Tijdens de bronst (in de herfst, tussen eind september
en begin november) eet het mannetje nauwelijks en kan daardoor bijna
een kwart van zijn lichaamsgewicht verliezen. Hij markeert zijn
territorium door met zijn gewei tegen struikgewas te slaan en langs
boomschors te vegen, waardoor schilschade ontstaat en heeft als
territoriumbezitter één of meerdere vaste plaatsen,
waar hij de vrouwtjes heenlokt met een voor de meeste andere herten
ongebruikelijke hoge fluittonen die door korte tonen onderbroken
wordt en soms in een soort geknor eindigen.

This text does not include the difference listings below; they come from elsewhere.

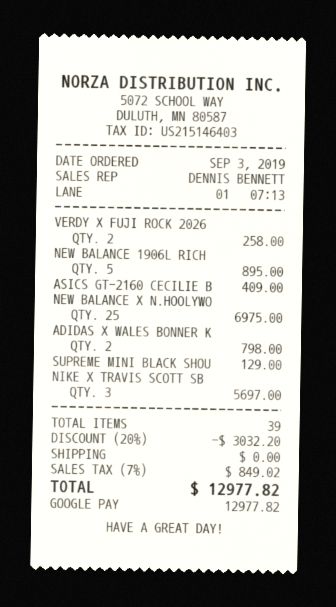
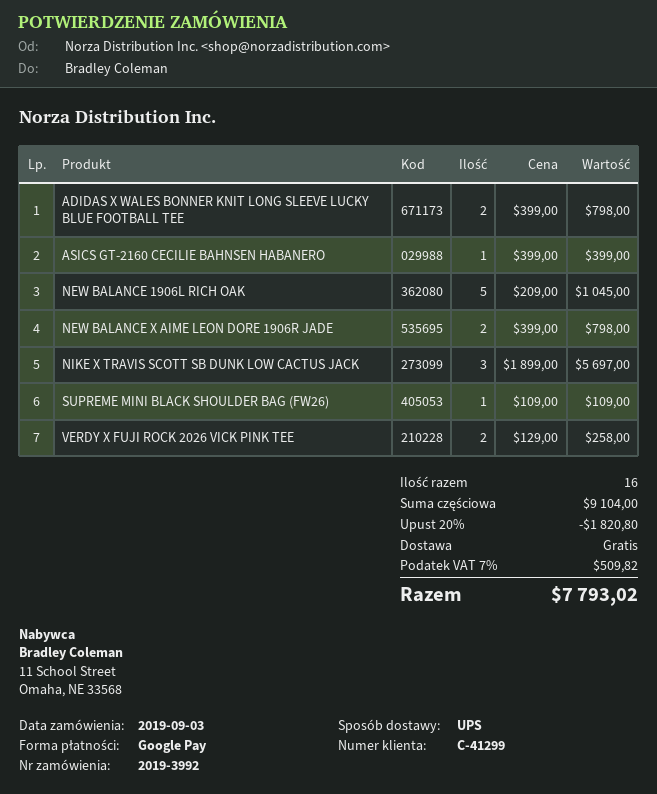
NEW BALANCE 1906L RICH: 5 for 895.00 -> 5 for 1045.00
ASICS GT-2160 CECILIE B: 1 for 409.00 -> 1 for 399.00
NEW BALANCE X N.HOOLYWO: 25 for 6975.00 -> none
SUPREME MINI BLACK SHOU: 1 for 129.00 -> 1 for 109.00
NEW BALANCE X AIME LEON DORE 1906R JADE: none -> 2 for 798.00
total quantity: 39 -> 16
discount: 20% = 3032.20 -> 20% = 1820.80
tax: 7% = 849.02 -> 7% = 509.82
total: 12977.82 -> 7793.02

Het mannetje bekommert zich niet om de kalfjes. Kort voordat het
kalf geboren wordt, verlaat het vrouwtje de roedel om alleen haar
jong ter wereld te brengen. Na een draagtijd van zeven en een halve
maand brengt het wijfje in juni of juli één kalf (zelden
twee) ter wereld.
Het kalf blijft de eerste drie weken tussen de begroeiing verborgen,
terwijl de moeder in de omgeving graast en regelmatig terugkeert
om het te zogen (zoogtijd: 4 maanden). Zodra het jong moeiteloos
kan lopen, gaat het met haar mee en blijft meestal bij haar tot
ze in het volgende jaar opnieuw een jong krijgt.
De sikahinde blijft vruchtbaar tot de leeftijd van 15-18 jaar.